The Quest for Better Performance, Part 2
By
Johan De Gelas
Sunday, April 23, 2000 3:39 PM EDT
|
Performance: Chipset, FSB, and Memory
In our previous article, we hunted for performance
bottlenecks and we have discovered quite
a few interesting things. Those bottlenecks are the bandwidth and
latency of the memory and the L2-cache. In this article we will try to
solve these bottlenecks. One of our solutions is faster memory, therefore,
we take a closer look at the performance of different types of memory.
Is Rambus really that bad? What about DDR SDRAM? VC SDRAM? How will
future technology affect the performance of new CPUs like Thunderbird
and Willamette? Is a 200 MHz, 1.6 GB/s FSB useless without fast memory? Let us find out!
Latency and Bandwidth
The latency, expressed in clock cycles, is the time it takes to get the
data send out, that has been requested. It takes some time before the memory address is decoded and the data is ready to be send back. Bandwidth is, of course, the number of megabytes that can be send per second through the memory
bus. Contrary to popular belief, latency and bandwidth are very
closely related. If latency is very high for the first word (4
bytes), the bandwidth is lower, especially with random memory accesses.
For example, the peak bandwidth of RAMBUS PC800 is 1600 MB/s. But with
random memory accesses the first 4 bytes arrive after 11 cycles, and typically
a 32 byte transfer (to transmit a 32 byte cache line of data to the CPU)
takes 11-1-1-1 cycles or 14 cycles. If the FSB runs at 133 MHz, the bandwidth
for random memory accesses to the CPU is 32 bytes x 133 MHz / 14 = 304
MB/s.
SDRAM PC133 will do better in those circumstances (random accesses).

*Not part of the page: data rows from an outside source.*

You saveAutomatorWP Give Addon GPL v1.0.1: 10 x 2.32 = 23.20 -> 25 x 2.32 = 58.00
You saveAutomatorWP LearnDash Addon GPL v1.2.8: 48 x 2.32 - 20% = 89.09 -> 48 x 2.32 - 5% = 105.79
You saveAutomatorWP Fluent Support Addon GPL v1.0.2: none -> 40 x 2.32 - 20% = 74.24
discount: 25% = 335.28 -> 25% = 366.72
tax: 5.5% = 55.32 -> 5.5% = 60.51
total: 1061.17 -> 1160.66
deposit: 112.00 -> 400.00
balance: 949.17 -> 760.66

It takes 7-1-1-1 cycles to transfer a 32 bit line to the CPU's cache, so
the CPU will receive (32 bytes x 133 MHz) per 10 clockcycles = 428 MB/s. If the memory accesses are more sequential however, than the initial latency will not
be so important. For example if we can read 64 bytes sequential than we
have 11-1-1-1 for the first 32 bytes but only 4 cycles (1-1-1-1, simplified)
for the next 32 bytes. So the bandwidth will come closer to the peak: 64
bytes x 133 MHz/ 18 cycles= 473 MB/s. Bursts of memory traffic with sequential
accesses will lower the influence of the initial latency and the average
bandwidth to the CPU will rise.
Why RAMBUS Fails!
Astute readers have already figured out why systems with RAMBUS fail
to show better performance than systems with PC133 SDRAM.

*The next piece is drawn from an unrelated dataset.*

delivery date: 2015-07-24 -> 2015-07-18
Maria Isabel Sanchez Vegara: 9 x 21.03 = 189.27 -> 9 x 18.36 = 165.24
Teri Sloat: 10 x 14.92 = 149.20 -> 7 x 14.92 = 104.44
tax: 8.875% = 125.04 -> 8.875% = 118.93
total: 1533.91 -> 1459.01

First of all, the FSB of the PIII is limited to 133 MHz, limiting the bandwidth to the CPU to 1066 MB/s. The only way that the higher
bandwidth of RAMBUS PC800 can used is though AGP texturing. As we have
shown in previous articles (here
and here
), AGP texturing is not very popular with game developers because it is,
even with AGP 4x, incredibly slow! In other words, the bandwidth of PC800
RAMbus is limited to 1066 MB/s, in theory as much as PC133 SDRAM.
Secondly, lower latencies will always improve performance, in
sequential (less important) and in random memory accesses (very important),
and RAMBUS initial latency is higher, seen from the CPU, than SDRAMs. These
latencies can become even higher than the numbers we quoted (11 cycles
versus 7 cycles) when RAMBUS powers down because of heat issues.

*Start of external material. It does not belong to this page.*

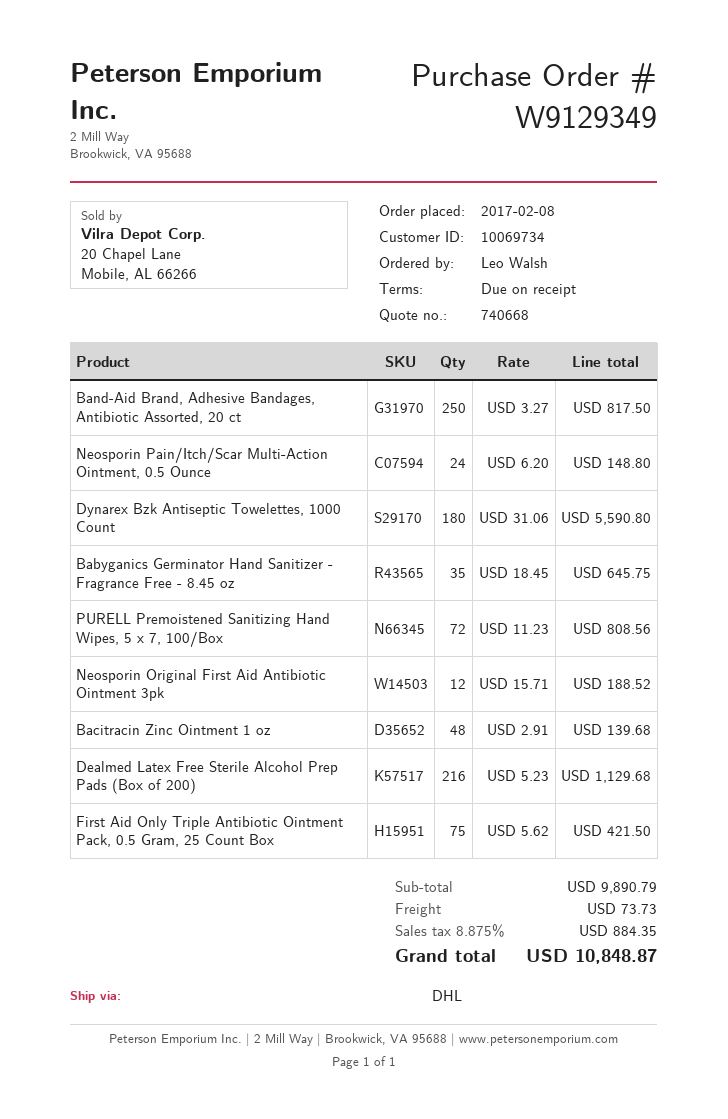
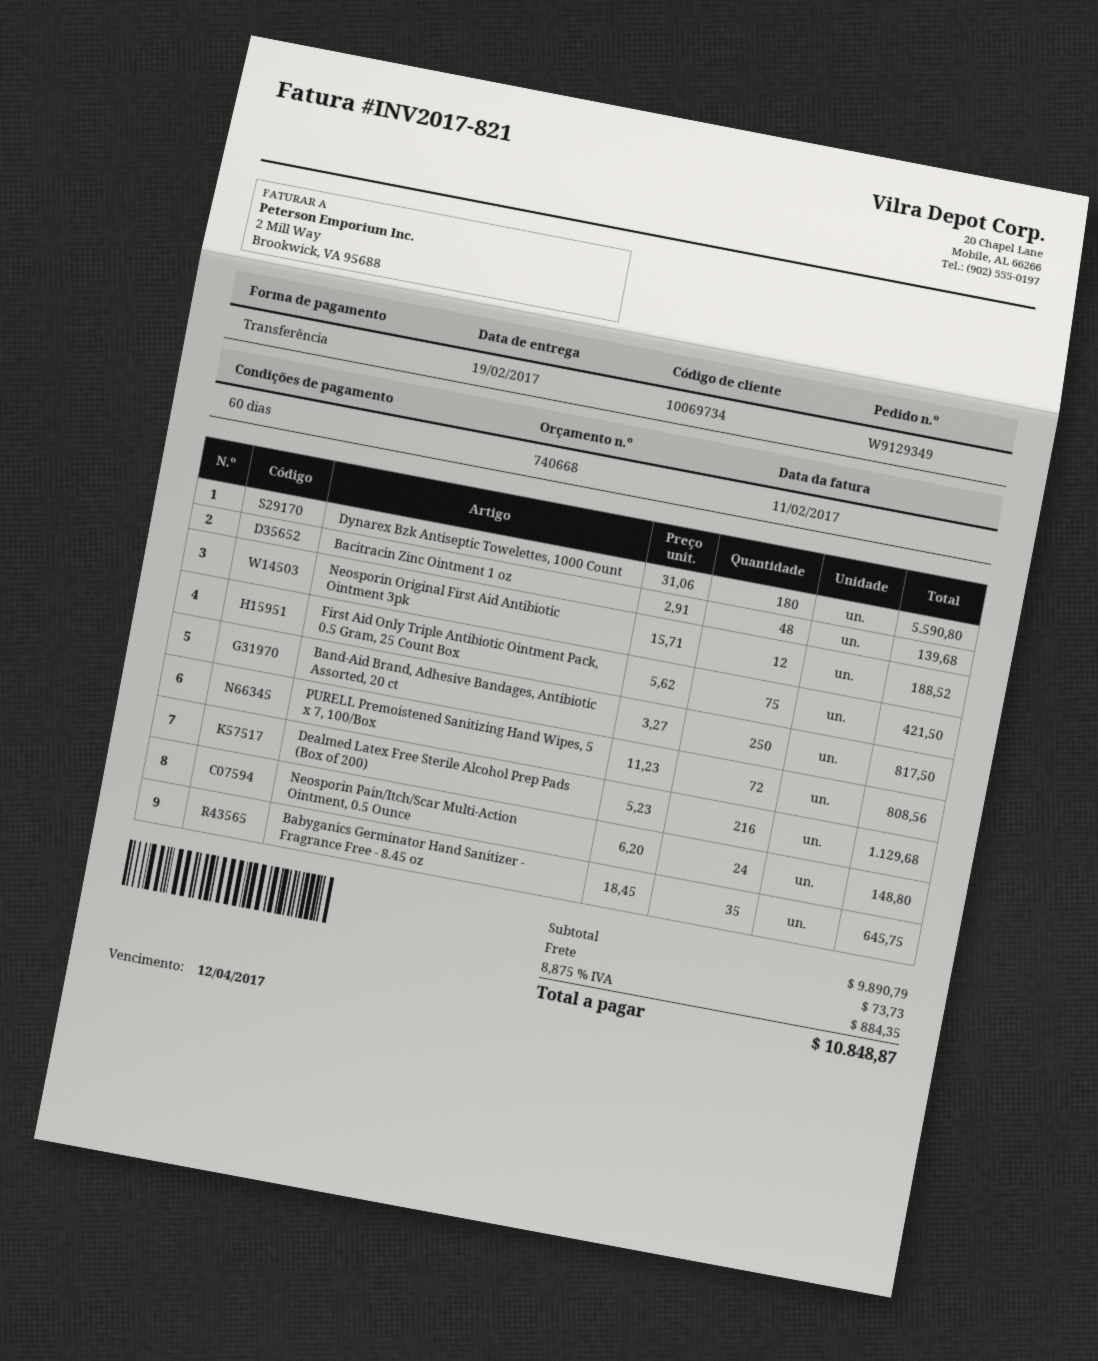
payment terms: on receipt -> 60 days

Is High Bandwidth Useless?
I have been emphasizing the importance of low latency so much, that
you might get the impression that memory bandwidth is useless. As we have
pointed out in
our previous article, the only big dataflow that really matters is
the flow from the memory via the chipset to the CPU and vice versa. Again,
bandwidth and latency are very closely related. Even in non-bandwidth critical
applications, burst of memory activity occur. In other words, even non-bandwidth
critical applications (like most applications) have small pieces of code,
with a lot of cache missing, memory hungry instructions. If those instructions
depend on each other results and the memory bandwidth can not keep up,
it takes longer before the data arrives.
Indeed, low bandwidth will increase the latency that the CPU sees! So
the last thing I claim is that high bandwidth is useless. But what we do
claim is that high bandwidth memory is useless if the front side bus can
not cope with it. And now we got the benchmarks to prove it! Let us see
how much the front side bus and the memory bandwidth and latency affects
performance. You will be amazed, I can tell you that.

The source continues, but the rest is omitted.